WHAT ARE MUTUAL FUNDS?
Define Mutual Funds?
Mutual Funds is an investment vehicle made up of pooled money collected from investors and managed by professional fund managers.
What is Mutual Funds in more detail?
200 years ago there was a Dutch merchant who’s idea has changed the financial industry. That is by pooling money from different sources, this merchant created the first mutual fund that many believe is an inspiration for the world. Because of this, an average person can now invest with much less risk.
Mutual funds is managed by professional fund managers and they managed the pool money to invest in securities such as stocks, bonds, and short-term debt. The combined funds are known as its portfolio.
An investor can invest his money by buying the shares of a mutual fund and this represents the investors ownership in the fund and the income that generates it but there is a charge fee.

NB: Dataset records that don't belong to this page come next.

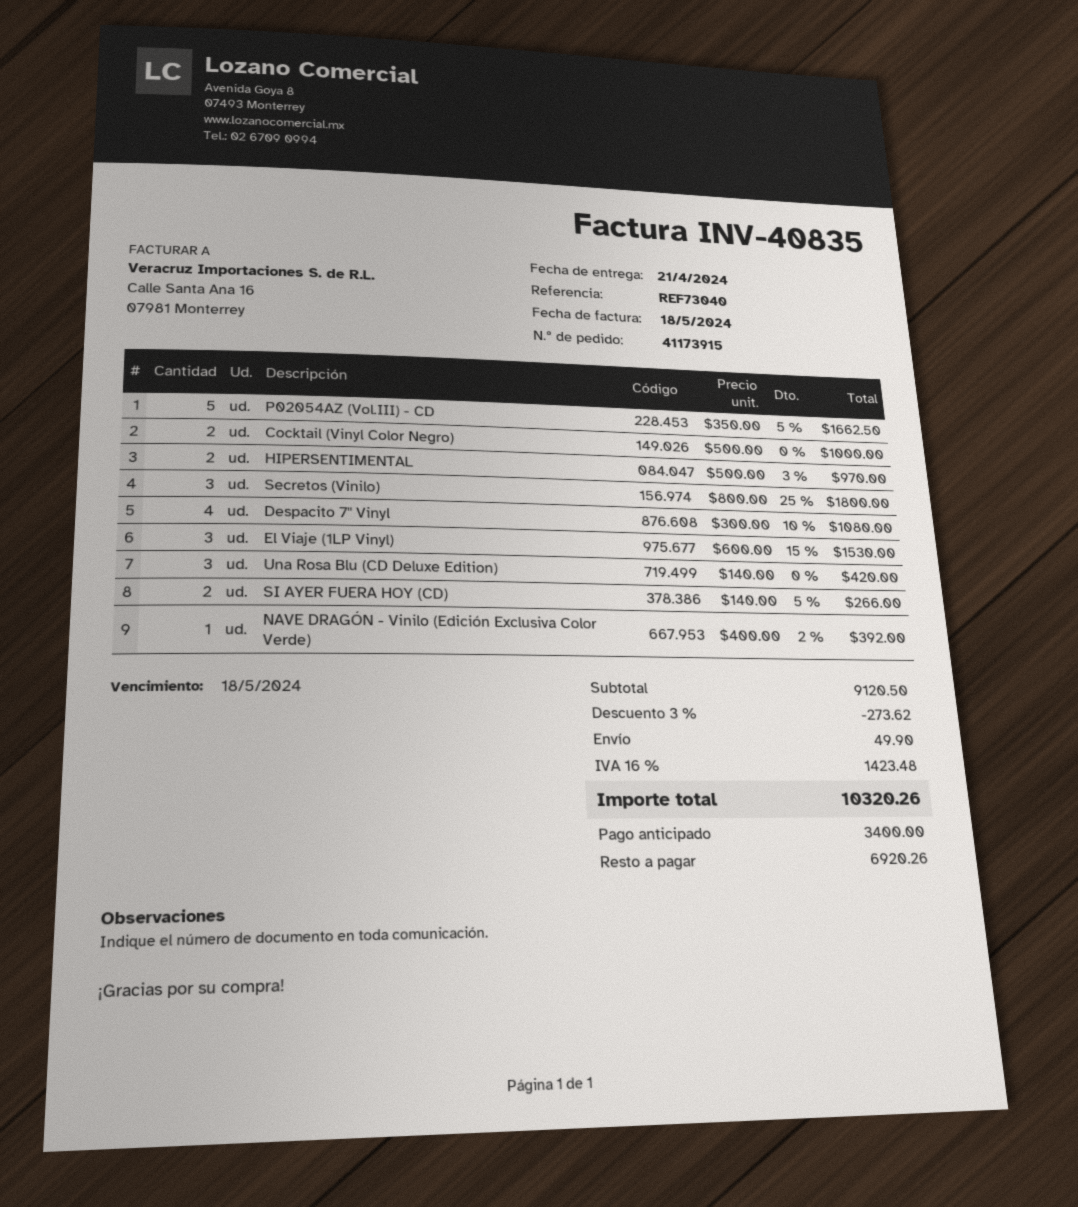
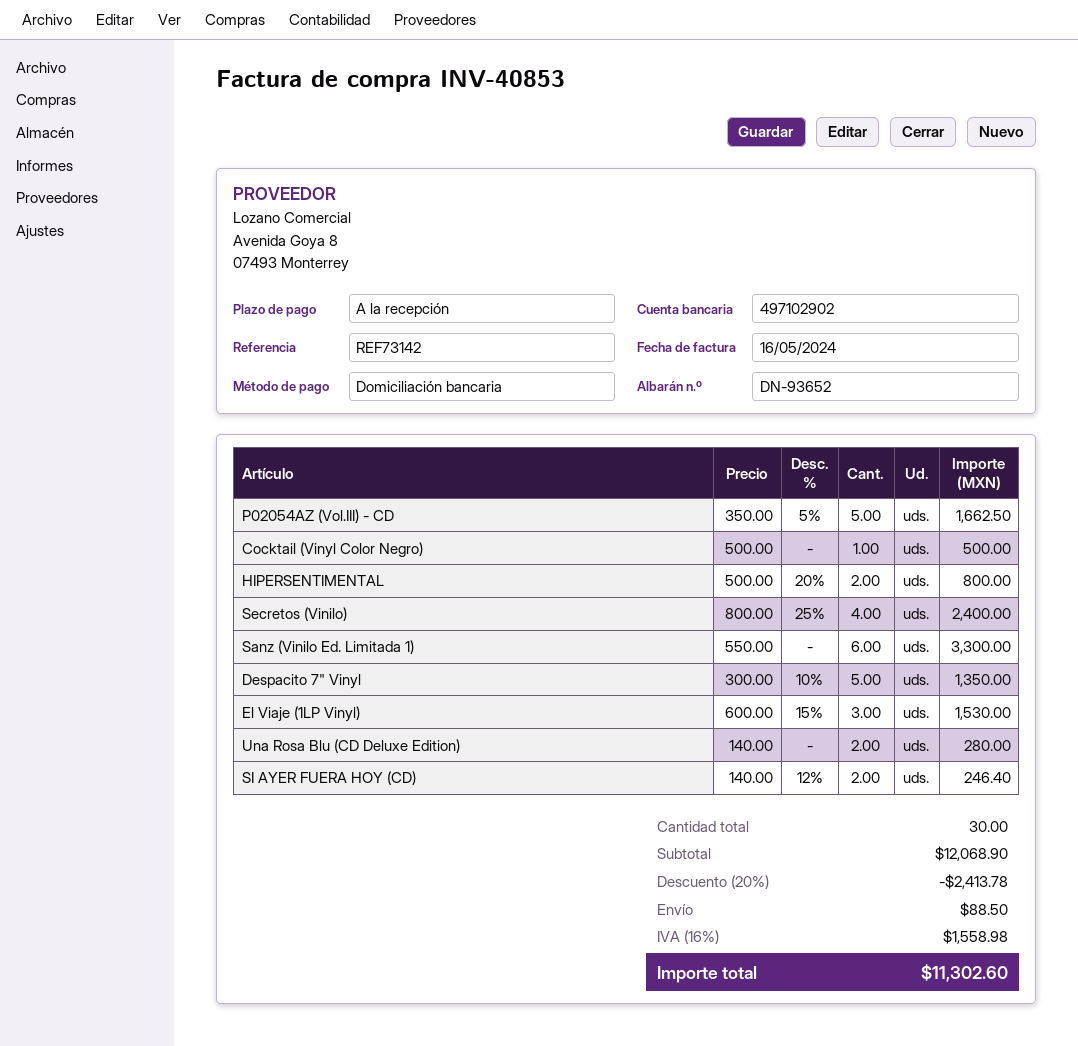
invoice number: INV-40835 -> INV-40853
invoice date: 2024-05-18 -> 2024-05-16
reference: REF73040 -> REF73142
Cocktail (Vinyl Color Negro): 2 x 500.00 = 1000.00 -> 1 x 500.00 = 500.00
HIPERSENTIMENTAL: 2 x 500.00 - 3% = 970.00 -> 2 x 500.00 - 20% = 800.00
Secretos (Vinilo): 3 x 800.00 - 25% = 1800.00 -> 4 x 800.00 - 25% = 2400.00
Despacito 7" Vinyl: 4 x 300.00 - 10% = 1080.00 -> 5 x 300.00 - 10% = 1350.00
Una Rosa Blu (CD Deluxe Edition): 3 x 140.00 = 420.00 -> 2 x 140.00 = 280.00
SI AYER FUERA HOY (CD): 2 x 140.00 - 5% = 266.00 -> 2 x 140.00 - 12% = 246.40
NAVE DRAGÓN - Vinilo (Edición Exclusiva Color Verde): 1 x 400.00 - 2% = 392.00 -> none
Sanz (Vinilo Ed. Limitada 1): none -> 6 x 550.00 = 3300.00
subtotal: 9120.50 -> 12068.90
discount: 3% = 273.62 -> 20% = 2413.78
shipping: 49.90 -> 88.50
tax: 16% = 1423.48 -> 16% = 1558.98
total: 10320.26 -> 11302.60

An investor can earn money from his mutual funds shares through dividends. Since mutual funds is being managed by professional fund managers they are responsible on the research, skillful trading, and picking up the stocks for the investors that is why there is a charge fee. Investors who choose to invest in mutual funds are those investors who doesn’t have the time to research, has no skillful trading or expertise to manage their own portfolio.
Investing in mutual funds is a less risk because your shares is spread out across many different holdings. This is what we call diversification. This method is not to put all of your eggs in one basket but to spread your investments across large number of assets so that the loss is minimized.
Mutual fund is so simple to invest in because buying a mutual fund is fairly straightforward. Most banks or brokerage firms have their own mutual funds and the minimum investment is often small.
Mutual funds has transparency that is subject to industry regulation that ensures fairness and accountability to investors.